For a start, the narrow farm track that is signposted for the ‘Druid Circle’ gives no warning when you are about to arrive. It does not stop at the edge of an enclosure or parking space… it carries on, straight through the circle, skirting stones that divide the track at one point. When we arrived with our party for the workshop, our passenger too felt that ‘psychic shock’ and was, moments later, out of the car and bouncing up and down like an excited child.
The short winter’s day was drawing to a close and we would be in the circle at sundown. Unlike our last visit, equipped with cameras, the fading light would not linger and we lost no time in sending our party out to explore and attune with the stones.

Captured from Google Earth
The circle is huge, the sixth largest in Northern Europe, and not really a circle at all. It is an oval, formed from the geometric form of the vesica, and some three hundred and forty feet across its longest axis. Although legends say that it is bad luck to try and count the stones, the usual count puts them at fifty nine stones still in situ out of the seventy original stones. The whole thing was once surrounded by a low embankment, which may have been white-faced with gypsum, allowing it to glow.
Long Meg herself is the solitary standing stone who watches over her ‘daughters’, which are the stones of this Bronze Age circle. Legend says a coven of witches were put to sleep and petrified by a Scottish wizard named Michael Scot. His surname may indicate his origin north of the border, but Michael harks back to the Saint of that name who is so often shown with the dragon held quiescent on the point of his lance. The dragon power of old Albion, associated with the leys, was seen as pagan and therefore ‘evil’ by nascent Christianity and knowledge of its ways driven underground. Perhaps the dragons, like the stones, merely sleep…
The circle was built as part of the megalithic tradition which began around five and a half thousand years ago. The exact date of the circle and the surrounding enclosures and embankments is uncertain and its precise purpose is unknown, though much can be deduced. For a people who, like our ancestors, constructed interrelated sites across vast swathes of the landscape, it is probable that there is a relationship between this site and others in the area, including Little Meg, two fields away, and the henges we had visited. Not far away is the sacred landscape and Avenue at Shap… and you have to wonder if, as at Avebury and Stonehenge, these features formed part of a greater plan…and if so, did it echo the map of the heavens as our ancestors once saw it?

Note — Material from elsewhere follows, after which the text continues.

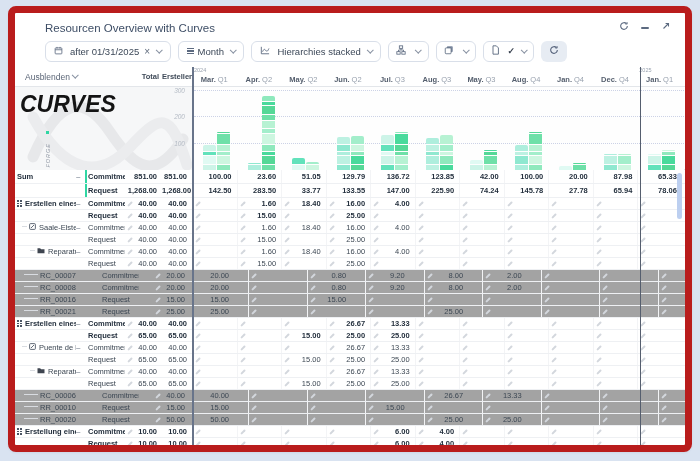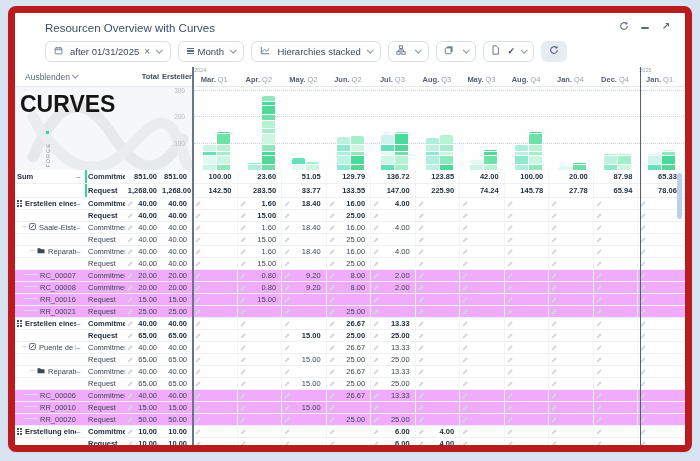"CURVES" .logo-panel { font-style: none -> italic }
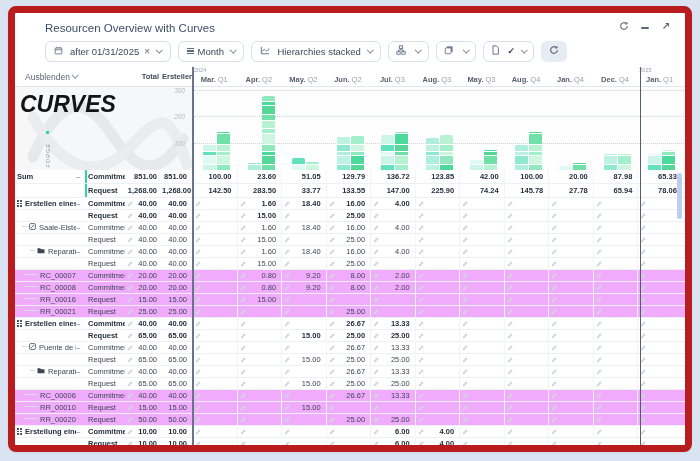"RC_00007" .row.leafbg { background: #f0abfc -> #a3a3a3; gap: none -> 14px }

There are larger stones in circles across the country, but the stones are far from small. The four quarter-stones are not local and are quartz-bearing. Most circles are built from a single type of stone, perhaps with a quartz-bearing stone, or even an entire boulder of quartz, such as we had seen at Boscawen-Un. Here, however, Long Meg herself is a column of red sandstone that sparkles in the sunlight and which, with the quartz-rocks, differs from the rest of the circle. The technology of stone as it was known to our ancestors may be lost to us, but we have echoes in the use of crystal for both healing and communications technologies. Their choices of stone were not only deliberate but significant.
The arrangement of the stones suggests a calendrical function that would work by standing outside the circle and sighting across to the to the quartz stones. Long Meg herself, standing outside the circle, is part of a Samhain alignment with a portal stone and one of the quartz rocks.

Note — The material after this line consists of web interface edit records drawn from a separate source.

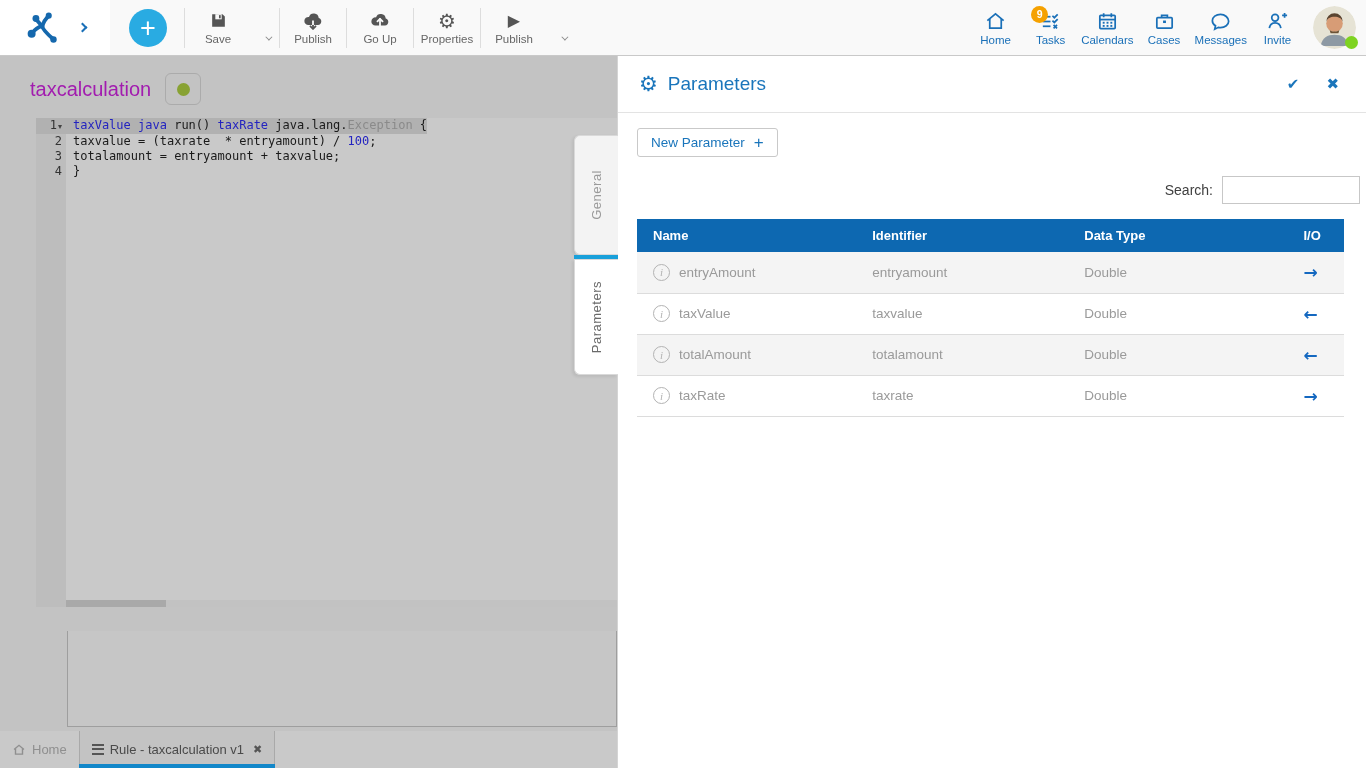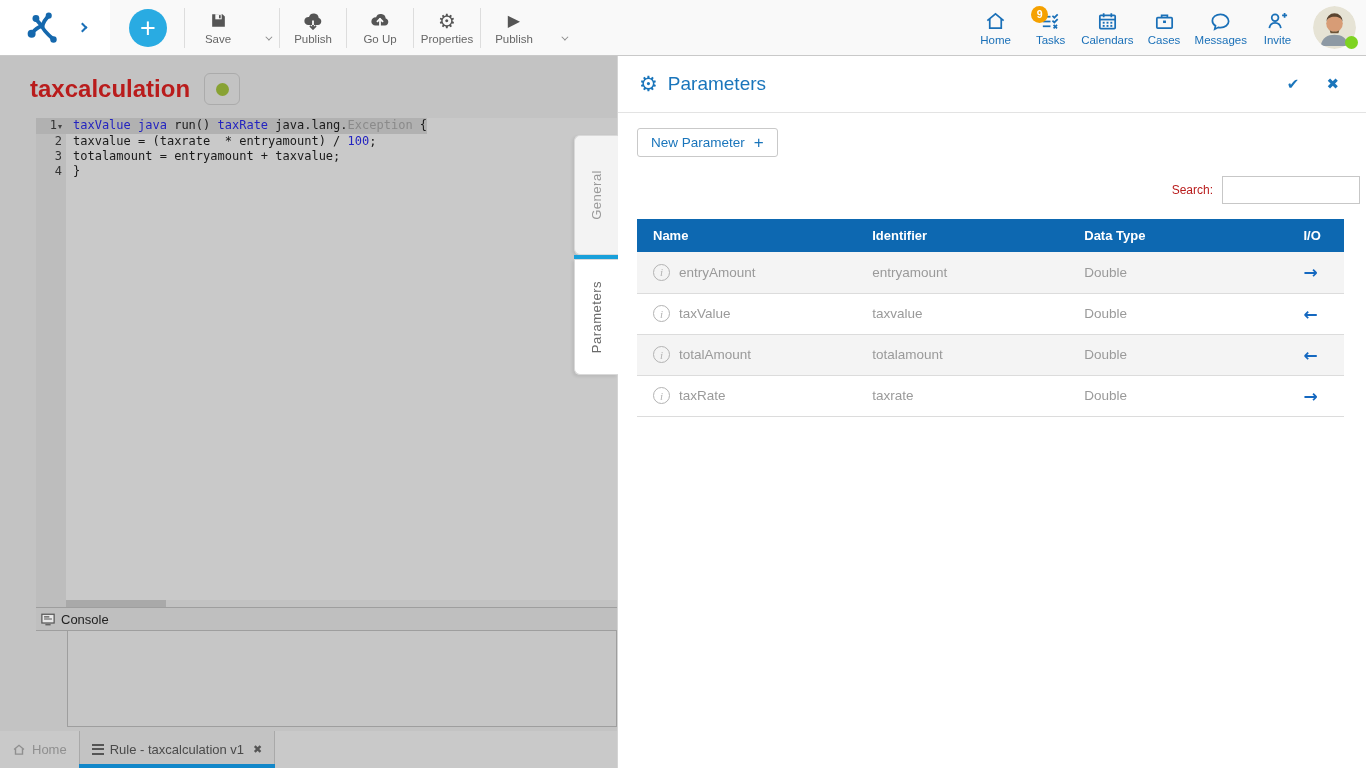"taxcalculation" .page-title { color: #b91c1c -> #a21caf; font-size: 24px -> 20px; font-weight: 700 -> 400 }
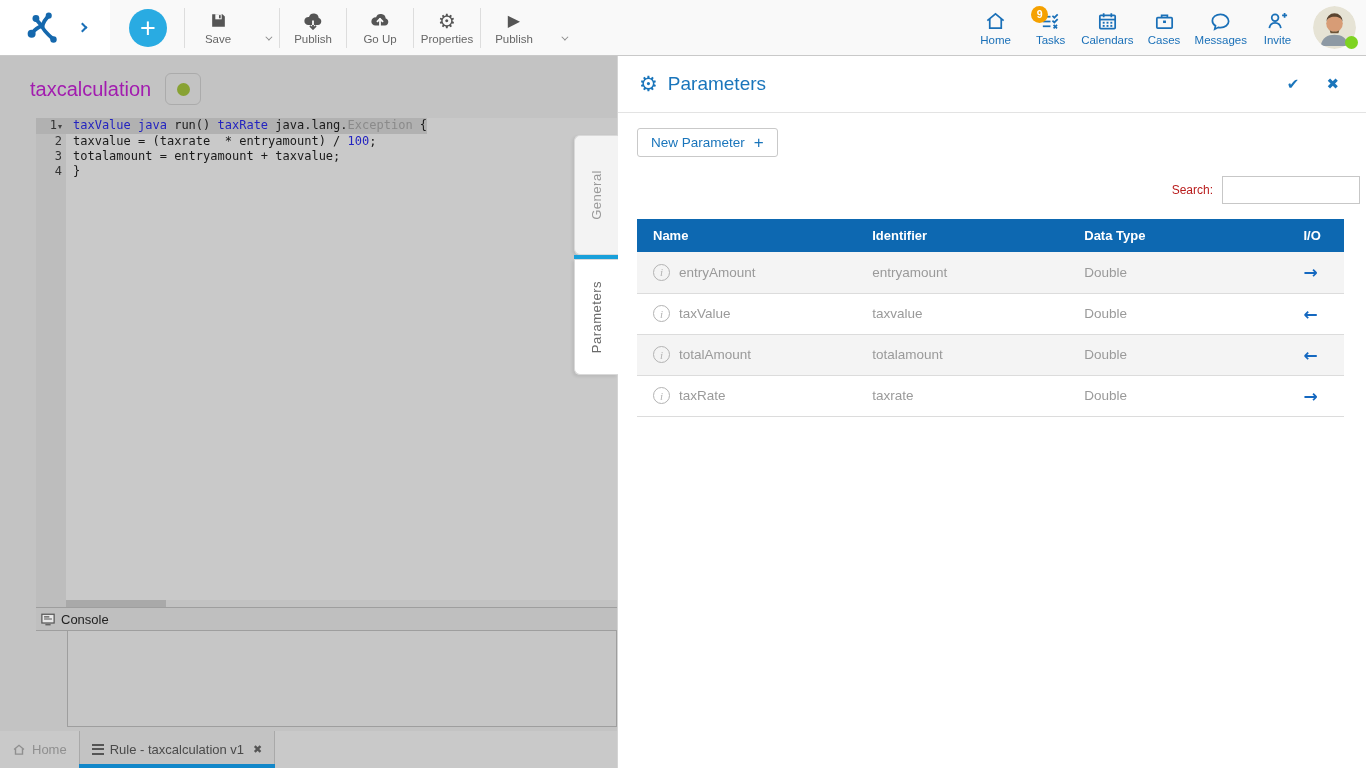"Search:" .search-label { color: #b91c1c -> #404040; font-size: 12px -> 14px }
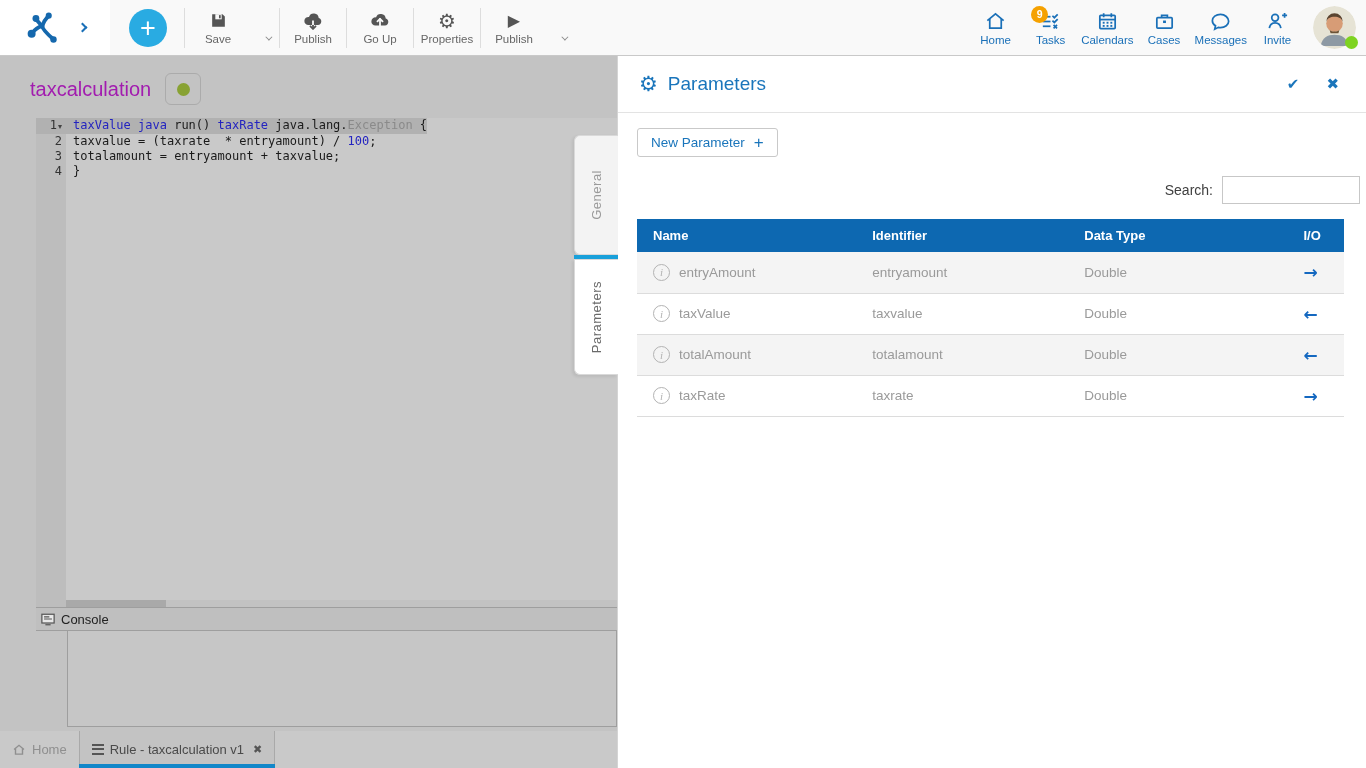"Console" div.console-header { html: <div> <svg> <rect></rect> <path></path> <path></path> </svg> <span>Console</span> </div> -> none }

Long Meg is a magnificent presence. Standing twelve feet tall, she is ‘tattooed’ with concentric circles and her uppermost surface is notched in the manner we have so often seen. This may be simple erosion as is often averred, or the weather may have exaggerated an existing feature, but whenever we see this kind of notch we are struck by its similarity to the sight on an old-fashioned firearm. And this, we believe, was its function.
Continue reading at The Silent Eye
Such a joy to visit these wonderful places, all from the comfort of my chair…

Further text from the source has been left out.